Galactic Superwaves: Their Effects on Life and Society

 

When cosmic rays from Galactic superwaves impact the Earth’s atmosphere, they produce "electron cascades." Each primary cosmic ray generates millions of secondary high energy electrons. Many of these particles scatter upwards and become trapped by the Earth’s magnetic field to form radiation belts similar to those created by high altitude nuclear explosions. In just one day, a major Galactic superwave event would inject into the geomagnetic field a particle energy equivalent to 1000 one-megaton hydrogen bomb explosions (1025 ergs). At this rate, the energy delivered to the belts after one year would exceed 30,000 times the energy received from the most powerful solar cosmic ray storms observed in modern times.
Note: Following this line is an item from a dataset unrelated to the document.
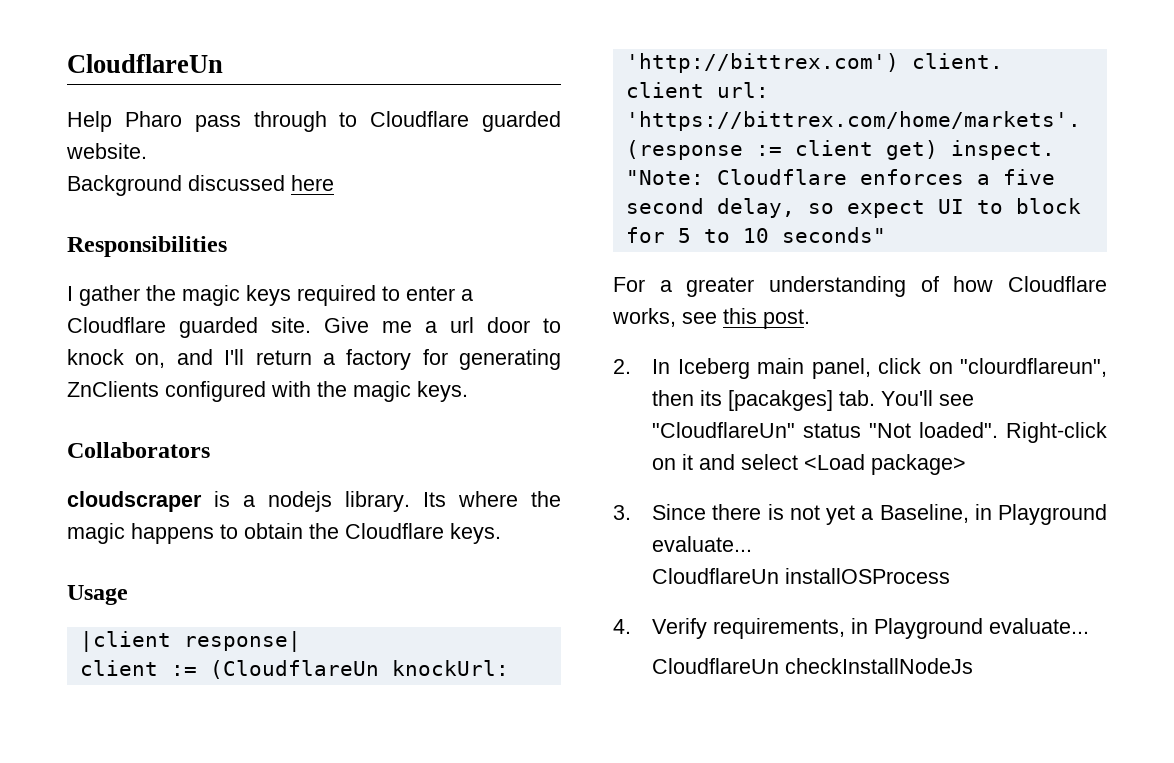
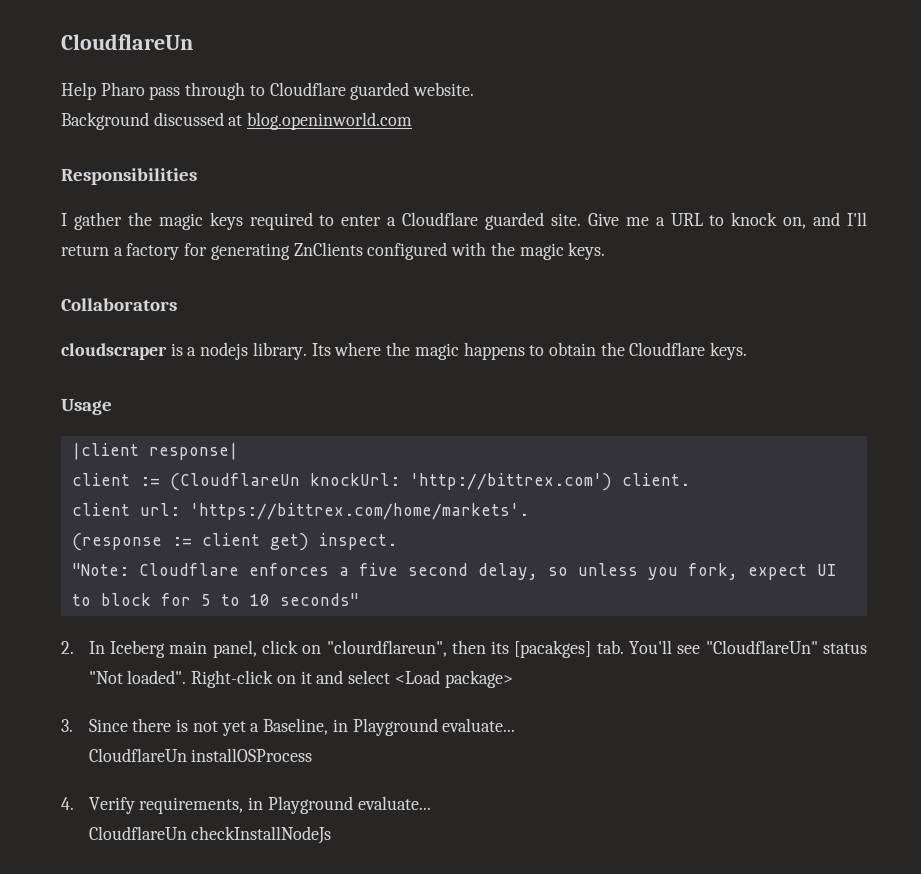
[291,175,334,191] here -> [228,112,413,130] at blog.openinworld.com
[450,317,530,333] url door -> [670,213,703,226] URL
(834, 208) none -> [577,563,738,580] unless you fork,
[613,276,1107,297] [612,308,810,329] // For a greater understanding of how Cloudflare works, see this post. -> (359, 599) none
Such energized radiation belts could cause a global communications blackout by creating radio static and by permanently damaging critical electronic components of communication satellites. Air travel during such conditions would be extremely hazardous. The resulting atmospheric ionization would destroy the ozone layer, and increase skin cancer rates, due to high levels of UV reaching the Earth’s surface; the cosmic ray particles penetrating to ground level would significantly increase cell mutation rates.

Galactic superwaves may also produce an intense electromagnetic pulse (EMP) whenever a cosmic ray front happens to strike the Earth’s atmosphere. Galactic superwaves such as those that arrived during the last ice age could have generated pulses delivering tens of thousands of volts per meter in times as short as a billionth of a second, comparable to the early-time EMP signal from a high-altitude nuclear explosion (see Figure 3).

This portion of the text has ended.